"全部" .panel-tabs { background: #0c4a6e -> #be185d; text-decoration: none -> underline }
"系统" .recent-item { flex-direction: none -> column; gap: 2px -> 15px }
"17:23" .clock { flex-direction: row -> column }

==

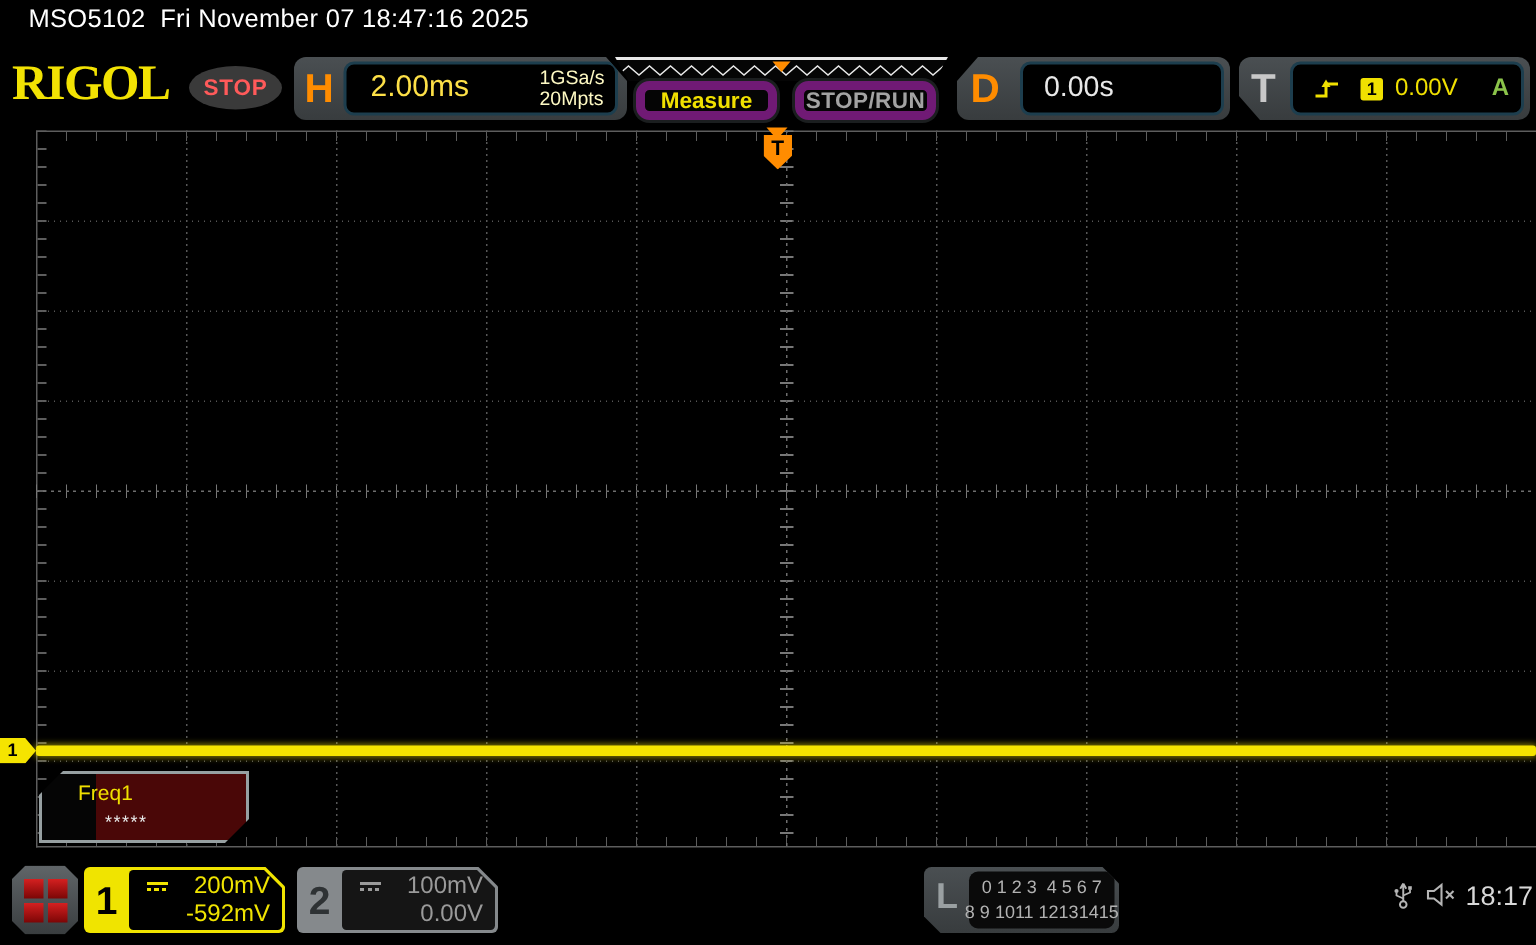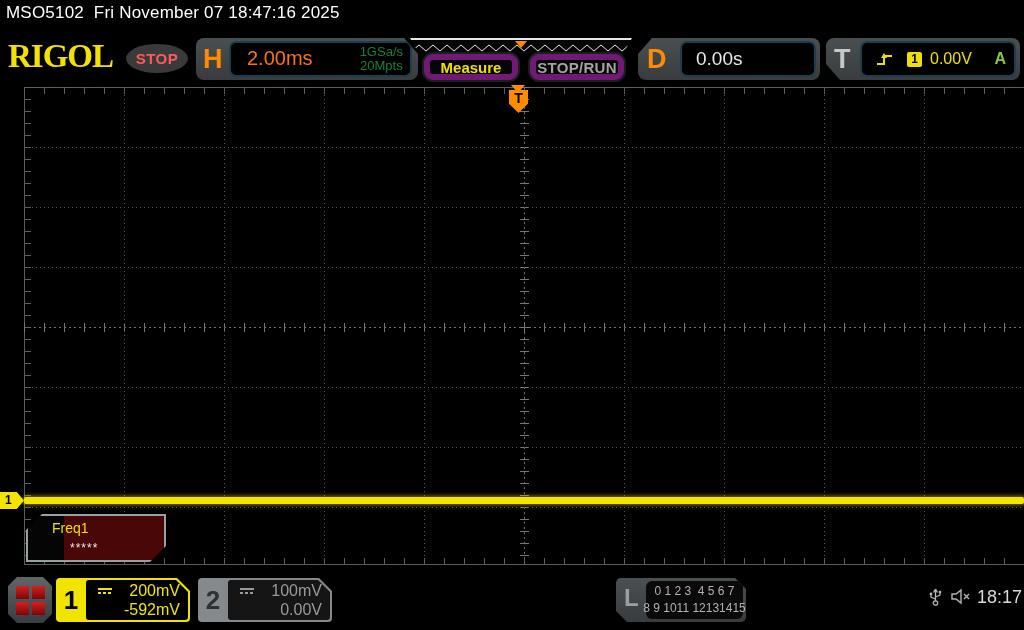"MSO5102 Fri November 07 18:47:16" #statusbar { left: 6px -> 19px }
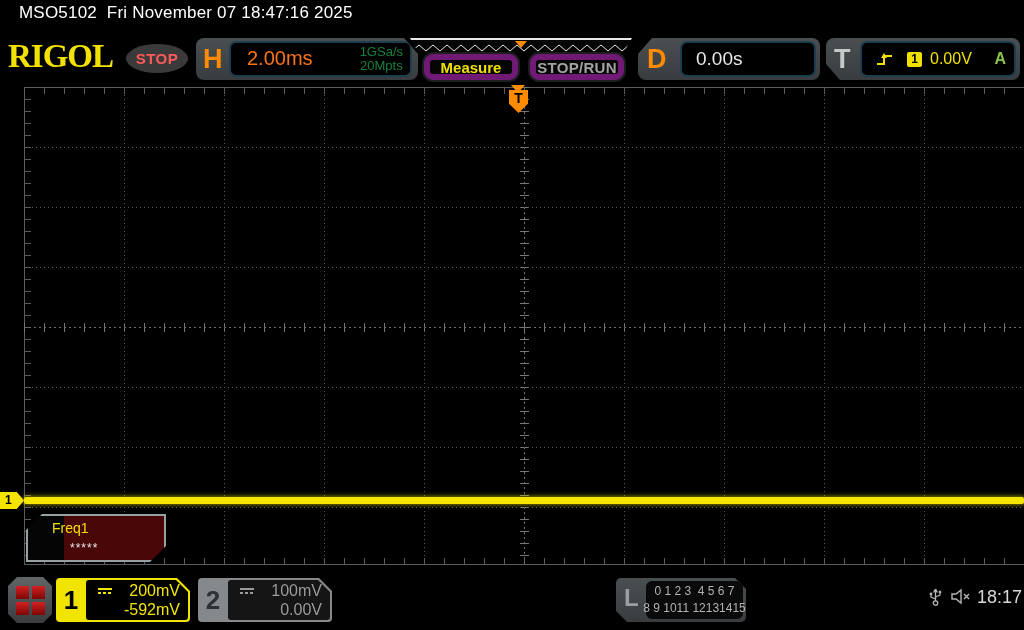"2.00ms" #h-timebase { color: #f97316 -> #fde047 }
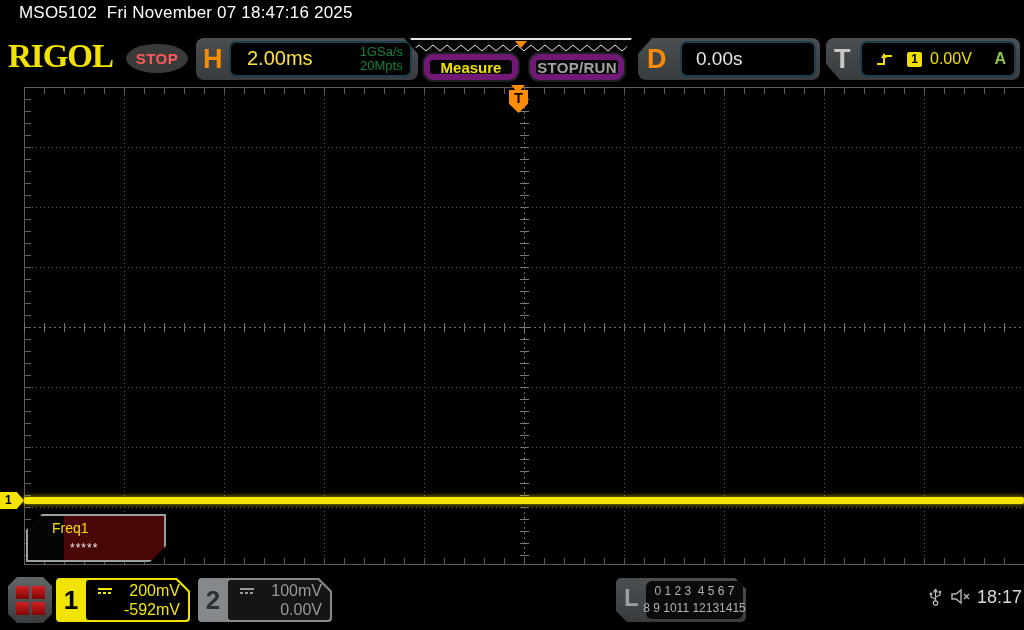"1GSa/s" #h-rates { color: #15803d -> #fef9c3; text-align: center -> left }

...

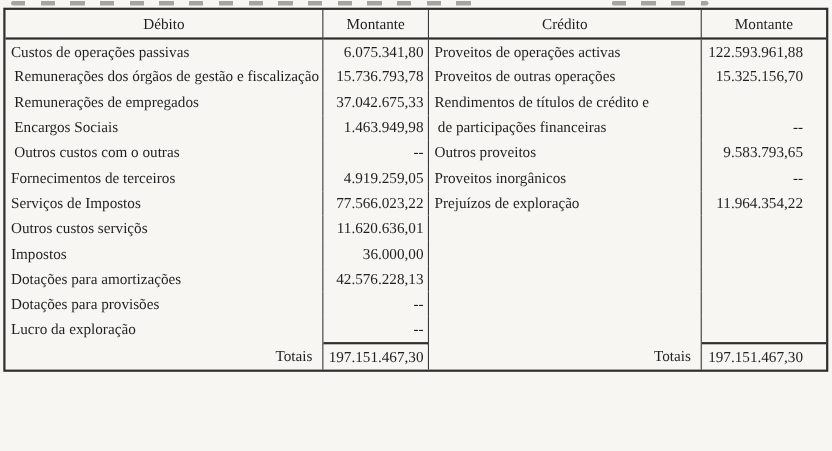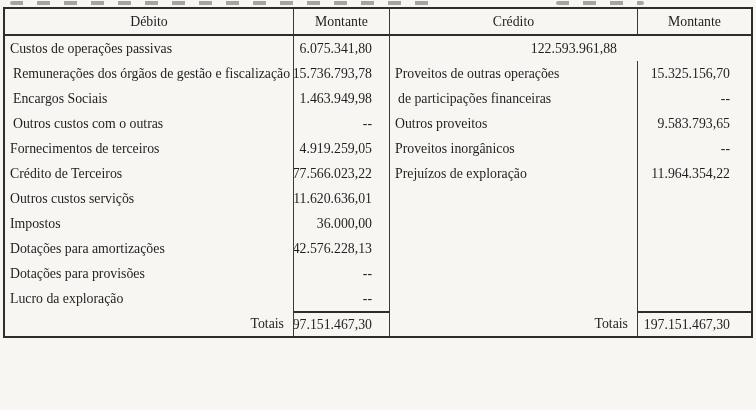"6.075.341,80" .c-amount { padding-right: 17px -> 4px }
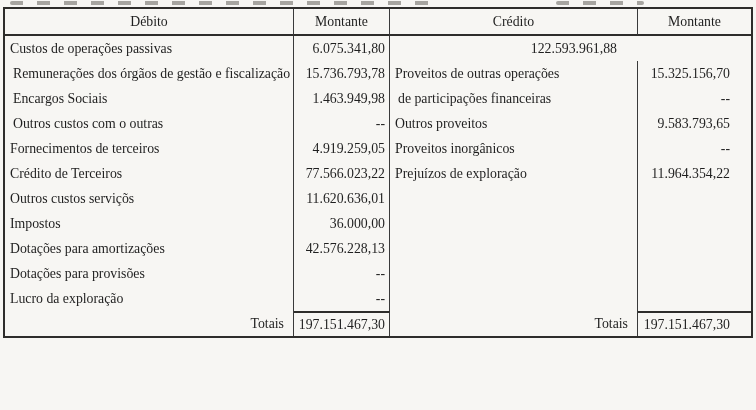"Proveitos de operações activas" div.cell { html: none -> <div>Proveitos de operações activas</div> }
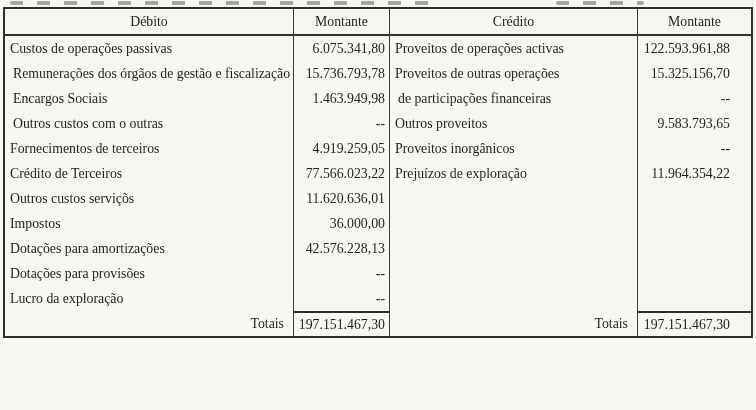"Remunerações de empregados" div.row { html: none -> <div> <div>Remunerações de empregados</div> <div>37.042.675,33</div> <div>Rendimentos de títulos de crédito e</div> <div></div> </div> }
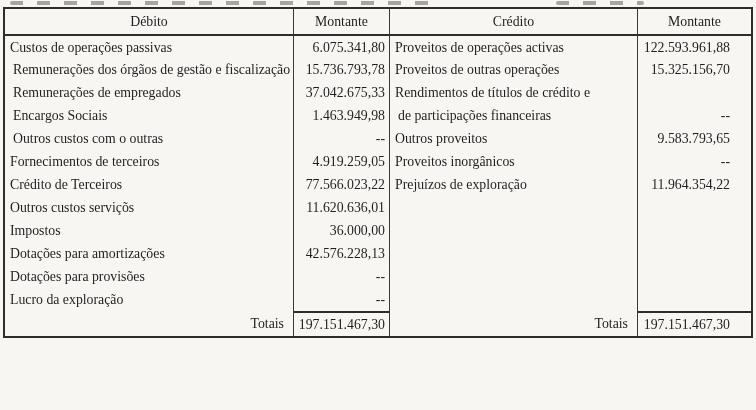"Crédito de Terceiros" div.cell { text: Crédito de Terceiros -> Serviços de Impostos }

- Work request
The range runs from the line above containing "background: #0c4a6e ->" to the line containing "flex-direction: row ->", inclusive. Restate those lines word for word and no others.

- Answer box
"全部" .panel-tabs { background: #0c4a6e -> #be185d; text-decoration: none -> underline }
"系统" .recent-item { flex-direction: none -> column; gap: 2px -> 15px }
"17:23" .clock { flex-direction: row -> column }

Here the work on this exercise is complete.